● **WORK TO COMPLETE**:
Go to the line in the entries below that holds "(326, 914) none" and repeat exactly from there through the line that holds "(129, 113) none", inclusive.

Dataset records
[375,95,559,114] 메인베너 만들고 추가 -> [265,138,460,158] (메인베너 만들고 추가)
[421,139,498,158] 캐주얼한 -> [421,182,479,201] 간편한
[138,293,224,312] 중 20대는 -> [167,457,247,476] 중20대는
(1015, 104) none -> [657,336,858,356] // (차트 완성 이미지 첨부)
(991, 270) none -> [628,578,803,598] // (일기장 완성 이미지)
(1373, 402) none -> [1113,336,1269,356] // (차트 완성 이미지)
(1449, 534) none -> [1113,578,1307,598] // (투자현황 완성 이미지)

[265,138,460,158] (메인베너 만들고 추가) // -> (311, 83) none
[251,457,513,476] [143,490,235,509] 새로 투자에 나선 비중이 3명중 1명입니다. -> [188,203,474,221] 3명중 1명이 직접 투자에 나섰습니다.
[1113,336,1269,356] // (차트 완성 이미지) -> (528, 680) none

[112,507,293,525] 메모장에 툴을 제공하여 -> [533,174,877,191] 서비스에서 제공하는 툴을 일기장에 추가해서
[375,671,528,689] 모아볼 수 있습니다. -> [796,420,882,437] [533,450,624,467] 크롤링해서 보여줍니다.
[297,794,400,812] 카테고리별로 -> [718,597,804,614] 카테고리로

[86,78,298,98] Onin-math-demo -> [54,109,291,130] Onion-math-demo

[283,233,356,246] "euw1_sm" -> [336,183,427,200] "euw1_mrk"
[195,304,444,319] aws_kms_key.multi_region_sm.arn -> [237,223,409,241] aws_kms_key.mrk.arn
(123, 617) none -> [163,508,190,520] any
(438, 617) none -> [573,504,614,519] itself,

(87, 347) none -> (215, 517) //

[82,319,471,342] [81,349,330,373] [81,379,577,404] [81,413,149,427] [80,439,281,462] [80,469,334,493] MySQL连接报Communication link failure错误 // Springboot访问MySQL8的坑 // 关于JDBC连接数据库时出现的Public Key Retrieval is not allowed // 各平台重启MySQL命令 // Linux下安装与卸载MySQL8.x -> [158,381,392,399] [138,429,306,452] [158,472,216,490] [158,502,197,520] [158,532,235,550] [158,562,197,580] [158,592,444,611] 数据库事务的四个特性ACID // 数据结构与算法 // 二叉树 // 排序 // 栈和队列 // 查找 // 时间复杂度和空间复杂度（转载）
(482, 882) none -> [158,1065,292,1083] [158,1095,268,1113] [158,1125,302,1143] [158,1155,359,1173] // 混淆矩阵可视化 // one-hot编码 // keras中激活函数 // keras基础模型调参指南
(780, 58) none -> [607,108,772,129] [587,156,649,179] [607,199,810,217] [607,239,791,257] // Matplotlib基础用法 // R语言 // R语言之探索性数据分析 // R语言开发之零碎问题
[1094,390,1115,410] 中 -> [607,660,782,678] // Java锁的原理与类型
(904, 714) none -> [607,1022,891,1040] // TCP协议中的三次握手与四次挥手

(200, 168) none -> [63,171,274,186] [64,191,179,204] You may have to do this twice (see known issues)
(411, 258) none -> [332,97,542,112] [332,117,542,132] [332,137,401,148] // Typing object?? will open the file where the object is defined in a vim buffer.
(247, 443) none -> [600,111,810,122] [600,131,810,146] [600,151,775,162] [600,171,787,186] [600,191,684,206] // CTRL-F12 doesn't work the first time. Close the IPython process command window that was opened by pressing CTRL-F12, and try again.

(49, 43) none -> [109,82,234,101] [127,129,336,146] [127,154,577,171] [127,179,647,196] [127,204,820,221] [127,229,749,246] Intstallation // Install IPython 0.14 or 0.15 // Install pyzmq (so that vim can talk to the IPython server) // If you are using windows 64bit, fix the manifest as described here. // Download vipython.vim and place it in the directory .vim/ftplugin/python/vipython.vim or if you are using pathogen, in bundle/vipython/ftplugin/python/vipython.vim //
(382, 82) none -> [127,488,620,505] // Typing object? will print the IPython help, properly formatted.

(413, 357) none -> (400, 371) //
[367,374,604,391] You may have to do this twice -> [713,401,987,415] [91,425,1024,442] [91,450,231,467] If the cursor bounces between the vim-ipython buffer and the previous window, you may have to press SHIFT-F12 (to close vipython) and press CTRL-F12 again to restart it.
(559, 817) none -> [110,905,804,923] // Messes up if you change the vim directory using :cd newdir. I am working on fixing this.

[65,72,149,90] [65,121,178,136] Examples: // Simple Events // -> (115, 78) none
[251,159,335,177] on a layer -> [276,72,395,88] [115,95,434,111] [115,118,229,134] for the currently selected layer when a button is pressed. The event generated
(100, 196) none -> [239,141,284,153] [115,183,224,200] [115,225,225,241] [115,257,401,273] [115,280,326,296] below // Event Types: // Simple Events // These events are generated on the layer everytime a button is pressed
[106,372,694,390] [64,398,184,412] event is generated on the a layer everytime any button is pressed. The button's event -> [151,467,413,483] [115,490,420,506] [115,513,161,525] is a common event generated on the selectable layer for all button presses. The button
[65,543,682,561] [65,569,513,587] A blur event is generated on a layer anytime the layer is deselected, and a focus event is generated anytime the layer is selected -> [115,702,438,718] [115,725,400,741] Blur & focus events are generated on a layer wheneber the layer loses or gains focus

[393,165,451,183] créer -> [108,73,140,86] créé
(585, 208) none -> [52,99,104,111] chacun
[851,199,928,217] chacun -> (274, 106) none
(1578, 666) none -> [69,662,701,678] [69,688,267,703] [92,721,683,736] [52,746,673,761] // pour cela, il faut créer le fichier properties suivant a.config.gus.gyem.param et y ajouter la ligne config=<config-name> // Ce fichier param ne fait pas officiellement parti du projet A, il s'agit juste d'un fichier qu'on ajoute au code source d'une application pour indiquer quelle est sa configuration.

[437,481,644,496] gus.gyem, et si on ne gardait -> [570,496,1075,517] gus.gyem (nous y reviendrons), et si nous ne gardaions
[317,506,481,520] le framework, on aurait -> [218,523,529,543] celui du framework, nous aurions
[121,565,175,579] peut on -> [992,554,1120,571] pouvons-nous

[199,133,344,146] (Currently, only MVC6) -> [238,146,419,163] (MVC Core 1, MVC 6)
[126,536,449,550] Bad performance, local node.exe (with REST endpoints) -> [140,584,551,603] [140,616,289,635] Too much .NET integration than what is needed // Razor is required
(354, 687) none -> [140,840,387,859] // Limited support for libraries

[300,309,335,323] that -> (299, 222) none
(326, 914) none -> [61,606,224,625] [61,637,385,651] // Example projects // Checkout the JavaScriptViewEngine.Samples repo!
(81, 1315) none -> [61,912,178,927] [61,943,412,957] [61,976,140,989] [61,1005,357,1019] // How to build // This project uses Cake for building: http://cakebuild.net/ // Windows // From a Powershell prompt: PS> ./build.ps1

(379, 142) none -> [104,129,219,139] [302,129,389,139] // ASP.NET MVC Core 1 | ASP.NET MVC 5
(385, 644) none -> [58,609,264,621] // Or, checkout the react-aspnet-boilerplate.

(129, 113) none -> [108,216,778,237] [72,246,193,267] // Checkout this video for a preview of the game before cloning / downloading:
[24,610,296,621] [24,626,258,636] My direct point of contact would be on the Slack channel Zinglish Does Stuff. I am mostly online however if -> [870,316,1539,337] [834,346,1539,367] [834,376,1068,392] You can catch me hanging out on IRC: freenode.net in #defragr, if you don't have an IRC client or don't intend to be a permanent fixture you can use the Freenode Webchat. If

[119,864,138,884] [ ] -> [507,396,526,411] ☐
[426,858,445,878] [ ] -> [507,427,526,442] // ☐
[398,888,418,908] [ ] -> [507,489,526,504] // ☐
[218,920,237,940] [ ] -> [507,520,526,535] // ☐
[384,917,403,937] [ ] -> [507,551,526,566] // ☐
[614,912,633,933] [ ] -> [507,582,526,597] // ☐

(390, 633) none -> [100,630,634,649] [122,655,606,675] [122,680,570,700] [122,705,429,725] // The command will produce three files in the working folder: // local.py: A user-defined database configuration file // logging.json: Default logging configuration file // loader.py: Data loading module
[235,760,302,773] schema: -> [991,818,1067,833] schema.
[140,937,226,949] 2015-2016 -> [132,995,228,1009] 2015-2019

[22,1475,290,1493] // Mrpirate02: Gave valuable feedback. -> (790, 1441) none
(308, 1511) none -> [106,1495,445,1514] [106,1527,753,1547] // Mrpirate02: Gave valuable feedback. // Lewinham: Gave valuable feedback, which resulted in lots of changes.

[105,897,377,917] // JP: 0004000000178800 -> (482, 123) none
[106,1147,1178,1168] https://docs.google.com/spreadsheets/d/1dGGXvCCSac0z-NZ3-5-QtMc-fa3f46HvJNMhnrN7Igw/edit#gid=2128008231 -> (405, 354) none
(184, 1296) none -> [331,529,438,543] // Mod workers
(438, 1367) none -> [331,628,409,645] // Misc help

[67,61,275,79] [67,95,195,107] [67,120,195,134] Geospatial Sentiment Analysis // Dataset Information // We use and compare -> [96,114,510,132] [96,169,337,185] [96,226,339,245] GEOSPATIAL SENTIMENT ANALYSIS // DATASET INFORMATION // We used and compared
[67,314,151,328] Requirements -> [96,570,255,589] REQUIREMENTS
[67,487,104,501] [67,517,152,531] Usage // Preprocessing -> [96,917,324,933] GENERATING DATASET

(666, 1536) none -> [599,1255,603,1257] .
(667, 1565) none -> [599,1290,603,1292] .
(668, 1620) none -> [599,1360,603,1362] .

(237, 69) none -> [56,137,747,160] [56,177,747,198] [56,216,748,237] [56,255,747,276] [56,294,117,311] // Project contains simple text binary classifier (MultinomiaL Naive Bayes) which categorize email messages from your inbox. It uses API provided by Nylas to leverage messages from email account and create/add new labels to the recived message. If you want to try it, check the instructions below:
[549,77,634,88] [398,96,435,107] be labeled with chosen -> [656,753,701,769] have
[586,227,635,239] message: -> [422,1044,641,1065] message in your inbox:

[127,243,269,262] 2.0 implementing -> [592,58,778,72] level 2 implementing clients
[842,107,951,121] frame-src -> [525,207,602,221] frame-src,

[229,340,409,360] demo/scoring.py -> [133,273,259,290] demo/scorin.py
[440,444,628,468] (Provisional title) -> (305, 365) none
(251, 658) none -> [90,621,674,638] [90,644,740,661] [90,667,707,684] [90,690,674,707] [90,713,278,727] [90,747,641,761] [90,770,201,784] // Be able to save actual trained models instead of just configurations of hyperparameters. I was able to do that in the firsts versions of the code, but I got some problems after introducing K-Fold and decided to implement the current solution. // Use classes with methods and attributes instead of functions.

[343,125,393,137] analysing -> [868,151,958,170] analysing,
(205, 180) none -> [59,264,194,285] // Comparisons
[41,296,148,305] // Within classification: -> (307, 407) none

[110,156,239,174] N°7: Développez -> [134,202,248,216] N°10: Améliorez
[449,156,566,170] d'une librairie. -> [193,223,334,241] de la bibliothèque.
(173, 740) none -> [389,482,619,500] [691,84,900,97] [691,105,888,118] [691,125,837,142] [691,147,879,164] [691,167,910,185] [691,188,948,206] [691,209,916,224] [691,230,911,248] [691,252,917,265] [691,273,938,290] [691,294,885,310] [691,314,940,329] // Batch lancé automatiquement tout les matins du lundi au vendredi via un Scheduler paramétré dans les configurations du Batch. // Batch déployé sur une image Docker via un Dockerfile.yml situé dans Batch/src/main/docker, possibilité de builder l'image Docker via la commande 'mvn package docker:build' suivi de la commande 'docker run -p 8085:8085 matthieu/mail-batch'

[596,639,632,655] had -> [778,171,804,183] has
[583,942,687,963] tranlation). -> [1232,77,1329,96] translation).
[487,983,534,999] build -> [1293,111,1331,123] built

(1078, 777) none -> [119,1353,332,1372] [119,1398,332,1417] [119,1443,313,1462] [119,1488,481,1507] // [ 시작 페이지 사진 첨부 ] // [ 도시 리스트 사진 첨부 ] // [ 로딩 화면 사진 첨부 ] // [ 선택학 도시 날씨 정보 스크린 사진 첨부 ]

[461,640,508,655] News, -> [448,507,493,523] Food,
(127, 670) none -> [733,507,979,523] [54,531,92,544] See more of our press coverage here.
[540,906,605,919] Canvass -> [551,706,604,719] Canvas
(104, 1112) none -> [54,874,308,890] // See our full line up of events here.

● **ANSWER SPACE**:
(326, 914) none -> [61,606,224,625] [61,637,385,651] // Example projects // Checkout the JavaScriptViewEngine.Samples repo!
(81, 1315) none -> [61,912,178,927] [61,943,412,957] [61,976,140,989] [61,1005,357,1019] // How to build // This project uses Cake for building: http://cakebuild.net/ // Windows // From a Powershell prompt: PS> ./build.ps1

(379, 142) none -> [104,129,219,139] [302,129,389,139] // ASP.NET MVC Core 1 | ASP.NET MVC 5
(385, 644) none -> [58,609,264,621] // Or, checkout the react-aspnet-boilerplate.

(129, 113) none -> [108,216,778,237] [72,246,193,267] // Checkout this video for a preview of the game before cloning / downloading:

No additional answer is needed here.